Without at least 97% UV protection, framed pieces will age and fade more rapidly.  Indoor and outdoor UV light rays contribute to severe color loss, paper embrittlement and deterioration of framed pieces. These effects are both cumulative and irreversible. The materials that make up the piece, the paper or fabric on which the image is displayed, may become brittle. Photos may appear yellow or stained with ghostly silver deposits rising to the surface. Once damage from light has occurred, it can never be reversed. That’s why it is important to understand what you can do to minimize this type of damage before it happens.

Are there forces other than UV light that can contribute to damage to items on display?
Yes. While it is very important to reduce UV light exposure, this alone will not eliminate fading and other deterioration.  All light, not just UV light can be damaging.  Heat, pollution, moisture, the materials that make up the piece as well as poor quality framing materials are all contributing factors.  Using conservation framing techniques and materials as well as properly displaying framed artwork will help minimize the risk of damage caused by these factors.
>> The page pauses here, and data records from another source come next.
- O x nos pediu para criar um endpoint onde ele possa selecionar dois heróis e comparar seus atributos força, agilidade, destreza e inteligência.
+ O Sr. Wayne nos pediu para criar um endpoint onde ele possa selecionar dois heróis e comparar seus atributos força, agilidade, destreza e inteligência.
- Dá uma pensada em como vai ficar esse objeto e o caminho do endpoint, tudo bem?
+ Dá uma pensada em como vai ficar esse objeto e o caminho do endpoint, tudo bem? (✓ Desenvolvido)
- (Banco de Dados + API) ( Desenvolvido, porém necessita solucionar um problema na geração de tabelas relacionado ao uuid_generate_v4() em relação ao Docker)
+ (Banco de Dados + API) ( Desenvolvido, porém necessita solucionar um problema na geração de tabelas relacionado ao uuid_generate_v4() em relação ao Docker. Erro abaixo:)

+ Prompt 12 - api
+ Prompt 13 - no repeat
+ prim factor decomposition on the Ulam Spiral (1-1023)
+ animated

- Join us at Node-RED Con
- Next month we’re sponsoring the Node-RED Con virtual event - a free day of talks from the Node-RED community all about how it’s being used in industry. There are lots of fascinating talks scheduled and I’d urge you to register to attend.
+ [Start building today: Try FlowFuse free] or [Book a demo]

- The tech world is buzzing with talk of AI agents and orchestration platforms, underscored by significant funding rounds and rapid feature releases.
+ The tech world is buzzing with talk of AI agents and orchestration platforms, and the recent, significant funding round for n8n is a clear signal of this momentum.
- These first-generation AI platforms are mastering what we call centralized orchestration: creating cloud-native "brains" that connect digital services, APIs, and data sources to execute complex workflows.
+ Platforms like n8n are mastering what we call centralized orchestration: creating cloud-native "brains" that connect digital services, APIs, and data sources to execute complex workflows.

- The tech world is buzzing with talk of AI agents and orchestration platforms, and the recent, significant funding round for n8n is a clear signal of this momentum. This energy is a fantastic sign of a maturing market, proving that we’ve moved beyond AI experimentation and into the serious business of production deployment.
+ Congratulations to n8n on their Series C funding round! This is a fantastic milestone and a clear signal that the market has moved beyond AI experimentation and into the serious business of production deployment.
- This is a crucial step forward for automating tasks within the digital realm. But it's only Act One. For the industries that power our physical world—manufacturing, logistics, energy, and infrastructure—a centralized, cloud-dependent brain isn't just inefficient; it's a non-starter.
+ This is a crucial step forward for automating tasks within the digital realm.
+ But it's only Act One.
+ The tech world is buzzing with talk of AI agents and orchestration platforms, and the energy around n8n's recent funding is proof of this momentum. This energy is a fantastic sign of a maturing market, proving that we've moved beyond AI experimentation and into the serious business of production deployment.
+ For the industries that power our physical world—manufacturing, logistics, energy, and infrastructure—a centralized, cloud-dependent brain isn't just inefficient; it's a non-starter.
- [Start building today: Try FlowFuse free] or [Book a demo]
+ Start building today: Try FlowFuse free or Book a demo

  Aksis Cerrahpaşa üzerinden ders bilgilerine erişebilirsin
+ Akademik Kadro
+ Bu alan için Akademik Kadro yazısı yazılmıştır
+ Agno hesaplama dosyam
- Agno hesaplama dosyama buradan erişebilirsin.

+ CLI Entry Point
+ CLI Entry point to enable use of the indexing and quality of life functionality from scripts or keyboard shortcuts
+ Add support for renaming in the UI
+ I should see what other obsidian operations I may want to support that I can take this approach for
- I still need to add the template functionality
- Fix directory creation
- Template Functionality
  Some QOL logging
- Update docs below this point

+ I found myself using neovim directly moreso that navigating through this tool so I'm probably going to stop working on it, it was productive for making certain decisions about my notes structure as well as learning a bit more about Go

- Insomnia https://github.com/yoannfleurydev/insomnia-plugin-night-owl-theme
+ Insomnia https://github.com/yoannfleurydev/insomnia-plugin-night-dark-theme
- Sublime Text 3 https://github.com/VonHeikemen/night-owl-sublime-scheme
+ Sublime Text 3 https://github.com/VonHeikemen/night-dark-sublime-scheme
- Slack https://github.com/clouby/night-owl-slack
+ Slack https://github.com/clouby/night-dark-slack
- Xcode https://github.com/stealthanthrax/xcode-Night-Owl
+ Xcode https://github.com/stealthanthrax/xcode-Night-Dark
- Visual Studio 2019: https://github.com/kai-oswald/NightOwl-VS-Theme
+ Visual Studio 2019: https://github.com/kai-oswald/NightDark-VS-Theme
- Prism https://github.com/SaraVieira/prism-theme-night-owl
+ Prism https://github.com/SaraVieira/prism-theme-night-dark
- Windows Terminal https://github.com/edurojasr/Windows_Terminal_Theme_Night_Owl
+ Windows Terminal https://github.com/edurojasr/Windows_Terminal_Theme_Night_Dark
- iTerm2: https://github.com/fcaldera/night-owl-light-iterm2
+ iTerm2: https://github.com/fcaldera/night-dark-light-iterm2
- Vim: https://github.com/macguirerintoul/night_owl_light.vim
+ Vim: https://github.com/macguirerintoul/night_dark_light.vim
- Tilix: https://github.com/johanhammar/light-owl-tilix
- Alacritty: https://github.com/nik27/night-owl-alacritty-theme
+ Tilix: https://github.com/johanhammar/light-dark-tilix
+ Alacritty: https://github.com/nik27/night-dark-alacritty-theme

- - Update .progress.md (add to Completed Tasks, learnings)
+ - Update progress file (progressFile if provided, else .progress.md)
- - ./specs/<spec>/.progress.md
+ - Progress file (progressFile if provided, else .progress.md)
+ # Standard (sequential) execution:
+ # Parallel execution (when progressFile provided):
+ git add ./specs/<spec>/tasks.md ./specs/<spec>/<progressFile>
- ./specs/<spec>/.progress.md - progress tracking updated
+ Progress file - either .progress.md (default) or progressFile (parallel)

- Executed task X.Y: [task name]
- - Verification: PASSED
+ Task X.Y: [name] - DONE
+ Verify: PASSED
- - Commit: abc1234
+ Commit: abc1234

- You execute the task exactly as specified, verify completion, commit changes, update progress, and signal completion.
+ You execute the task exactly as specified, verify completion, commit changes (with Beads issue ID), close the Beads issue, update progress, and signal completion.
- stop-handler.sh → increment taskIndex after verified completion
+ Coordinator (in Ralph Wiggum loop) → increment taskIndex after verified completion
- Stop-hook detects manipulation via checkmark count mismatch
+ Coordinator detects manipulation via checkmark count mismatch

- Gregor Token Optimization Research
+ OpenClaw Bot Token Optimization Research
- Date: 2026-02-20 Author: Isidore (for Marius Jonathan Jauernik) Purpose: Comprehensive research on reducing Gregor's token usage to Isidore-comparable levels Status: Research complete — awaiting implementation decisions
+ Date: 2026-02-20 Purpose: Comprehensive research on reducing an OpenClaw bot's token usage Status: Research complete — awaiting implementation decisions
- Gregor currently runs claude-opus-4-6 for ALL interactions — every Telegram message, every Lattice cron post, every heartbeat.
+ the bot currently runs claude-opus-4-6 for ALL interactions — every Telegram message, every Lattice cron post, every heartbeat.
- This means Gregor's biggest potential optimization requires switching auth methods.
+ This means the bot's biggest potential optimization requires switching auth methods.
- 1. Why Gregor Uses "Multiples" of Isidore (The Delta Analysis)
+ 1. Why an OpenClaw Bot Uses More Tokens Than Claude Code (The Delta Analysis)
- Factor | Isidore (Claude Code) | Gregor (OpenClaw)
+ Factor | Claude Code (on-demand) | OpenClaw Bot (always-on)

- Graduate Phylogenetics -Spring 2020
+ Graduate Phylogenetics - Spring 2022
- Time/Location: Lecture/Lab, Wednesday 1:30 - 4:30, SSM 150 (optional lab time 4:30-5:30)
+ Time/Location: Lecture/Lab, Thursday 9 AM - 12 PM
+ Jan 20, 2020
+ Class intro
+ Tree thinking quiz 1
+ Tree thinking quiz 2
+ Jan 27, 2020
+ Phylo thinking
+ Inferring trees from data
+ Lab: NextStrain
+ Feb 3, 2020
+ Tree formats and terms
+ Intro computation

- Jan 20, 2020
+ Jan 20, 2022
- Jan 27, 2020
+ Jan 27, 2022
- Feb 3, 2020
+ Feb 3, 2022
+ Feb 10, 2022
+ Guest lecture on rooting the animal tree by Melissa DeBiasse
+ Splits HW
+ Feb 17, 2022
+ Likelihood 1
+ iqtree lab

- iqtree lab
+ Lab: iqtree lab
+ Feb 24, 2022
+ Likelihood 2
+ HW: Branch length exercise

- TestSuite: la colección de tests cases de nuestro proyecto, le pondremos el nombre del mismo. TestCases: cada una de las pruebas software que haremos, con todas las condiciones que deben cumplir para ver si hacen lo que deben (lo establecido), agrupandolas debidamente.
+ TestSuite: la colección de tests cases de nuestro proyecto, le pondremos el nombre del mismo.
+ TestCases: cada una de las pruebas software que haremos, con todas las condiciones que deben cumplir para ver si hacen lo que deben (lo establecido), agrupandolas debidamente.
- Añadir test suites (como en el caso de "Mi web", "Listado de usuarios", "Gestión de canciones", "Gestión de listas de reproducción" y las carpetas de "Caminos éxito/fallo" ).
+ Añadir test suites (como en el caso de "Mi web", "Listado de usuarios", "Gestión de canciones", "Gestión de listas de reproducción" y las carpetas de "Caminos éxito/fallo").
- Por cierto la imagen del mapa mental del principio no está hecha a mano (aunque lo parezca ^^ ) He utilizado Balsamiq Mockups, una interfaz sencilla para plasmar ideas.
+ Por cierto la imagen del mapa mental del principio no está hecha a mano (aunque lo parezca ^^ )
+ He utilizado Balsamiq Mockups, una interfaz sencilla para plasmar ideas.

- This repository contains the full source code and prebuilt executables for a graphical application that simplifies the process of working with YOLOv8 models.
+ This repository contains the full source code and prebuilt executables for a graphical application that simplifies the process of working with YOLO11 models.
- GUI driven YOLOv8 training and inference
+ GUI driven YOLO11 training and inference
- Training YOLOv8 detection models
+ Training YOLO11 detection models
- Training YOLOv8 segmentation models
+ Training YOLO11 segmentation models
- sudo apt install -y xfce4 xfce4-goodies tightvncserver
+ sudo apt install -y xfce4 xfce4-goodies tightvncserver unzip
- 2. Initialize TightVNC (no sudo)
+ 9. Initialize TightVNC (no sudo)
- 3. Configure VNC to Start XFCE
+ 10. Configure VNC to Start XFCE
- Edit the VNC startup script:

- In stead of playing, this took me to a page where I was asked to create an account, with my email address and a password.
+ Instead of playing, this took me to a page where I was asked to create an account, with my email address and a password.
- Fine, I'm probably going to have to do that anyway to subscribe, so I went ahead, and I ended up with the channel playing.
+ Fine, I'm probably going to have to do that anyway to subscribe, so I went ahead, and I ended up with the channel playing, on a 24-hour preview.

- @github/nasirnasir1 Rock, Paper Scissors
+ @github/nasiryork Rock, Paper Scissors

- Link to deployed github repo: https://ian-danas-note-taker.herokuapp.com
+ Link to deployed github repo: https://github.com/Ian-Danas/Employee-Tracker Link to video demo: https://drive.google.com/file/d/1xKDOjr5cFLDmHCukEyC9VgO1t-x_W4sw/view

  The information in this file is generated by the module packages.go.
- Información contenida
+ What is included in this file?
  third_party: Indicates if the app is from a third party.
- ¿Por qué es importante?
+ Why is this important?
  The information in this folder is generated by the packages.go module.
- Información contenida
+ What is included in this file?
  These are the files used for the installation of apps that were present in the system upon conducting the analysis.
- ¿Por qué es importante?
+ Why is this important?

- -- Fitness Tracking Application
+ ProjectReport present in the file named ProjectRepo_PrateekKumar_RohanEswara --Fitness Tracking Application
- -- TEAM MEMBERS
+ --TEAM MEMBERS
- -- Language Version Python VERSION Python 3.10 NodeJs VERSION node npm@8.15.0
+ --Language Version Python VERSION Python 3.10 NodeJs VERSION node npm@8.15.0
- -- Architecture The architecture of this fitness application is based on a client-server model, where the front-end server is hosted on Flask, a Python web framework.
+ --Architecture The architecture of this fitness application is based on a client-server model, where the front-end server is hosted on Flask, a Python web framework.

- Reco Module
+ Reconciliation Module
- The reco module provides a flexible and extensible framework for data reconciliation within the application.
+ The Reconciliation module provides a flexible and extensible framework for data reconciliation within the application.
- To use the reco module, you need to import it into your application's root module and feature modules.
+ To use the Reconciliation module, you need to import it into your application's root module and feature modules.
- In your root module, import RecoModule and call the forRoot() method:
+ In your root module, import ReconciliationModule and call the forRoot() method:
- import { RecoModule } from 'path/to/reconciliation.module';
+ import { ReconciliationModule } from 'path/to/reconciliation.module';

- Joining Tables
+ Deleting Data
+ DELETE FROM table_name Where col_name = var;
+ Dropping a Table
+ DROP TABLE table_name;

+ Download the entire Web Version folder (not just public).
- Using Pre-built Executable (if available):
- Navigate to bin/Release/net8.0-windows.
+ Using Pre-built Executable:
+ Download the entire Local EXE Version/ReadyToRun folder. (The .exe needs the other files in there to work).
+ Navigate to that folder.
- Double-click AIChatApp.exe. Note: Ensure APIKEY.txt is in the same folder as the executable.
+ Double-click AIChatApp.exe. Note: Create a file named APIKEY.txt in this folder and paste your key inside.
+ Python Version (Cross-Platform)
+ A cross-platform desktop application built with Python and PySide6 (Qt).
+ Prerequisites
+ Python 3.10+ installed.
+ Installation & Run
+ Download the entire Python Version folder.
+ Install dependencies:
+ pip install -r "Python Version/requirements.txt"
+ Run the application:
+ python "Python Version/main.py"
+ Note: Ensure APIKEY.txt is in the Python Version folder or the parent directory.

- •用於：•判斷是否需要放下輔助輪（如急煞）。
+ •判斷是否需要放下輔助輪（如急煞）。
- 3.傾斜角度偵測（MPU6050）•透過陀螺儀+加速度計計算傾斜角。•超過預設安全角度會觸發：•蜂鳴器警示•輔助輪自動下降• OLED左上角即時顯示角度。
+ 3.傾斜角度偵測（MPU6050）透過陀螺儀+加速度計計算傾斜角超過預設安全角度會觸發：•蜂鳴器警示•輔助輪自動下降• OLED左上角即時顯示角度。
Is all UV filtering glazing the same?
No. There is a distinct difference between UV filtering glazing and glazing that provides UV protection.  According to PPFA Guidelines for Framing Works of Art on Paper, for glazing to be labeled as providing UV protection, it must block at least 97% of the UV rays in the 300 to 380 nanometer range.

When should UV protection glass and acrylic be used?
Since UV light rays come from indoor and outdoor light sources, all items on display are vulnerable to the damaging effects of UV light exposure. That’s why it is important to use glazing with at least 97% UV protection on all of your custom framing projects.
Conservation framing materials and techniques should always be used on sentimental, valuable, limited edition and one-of-a-kind artwork.  Also use UV protection glass or acrylic on all works of art your customers want to protect, especially posters and open edition prints.  Posters or open edition prints are more susceptible to UV light damage since the inks, papers and other materials used to create them are more likely to deteriorate than those used in higher end reproductions.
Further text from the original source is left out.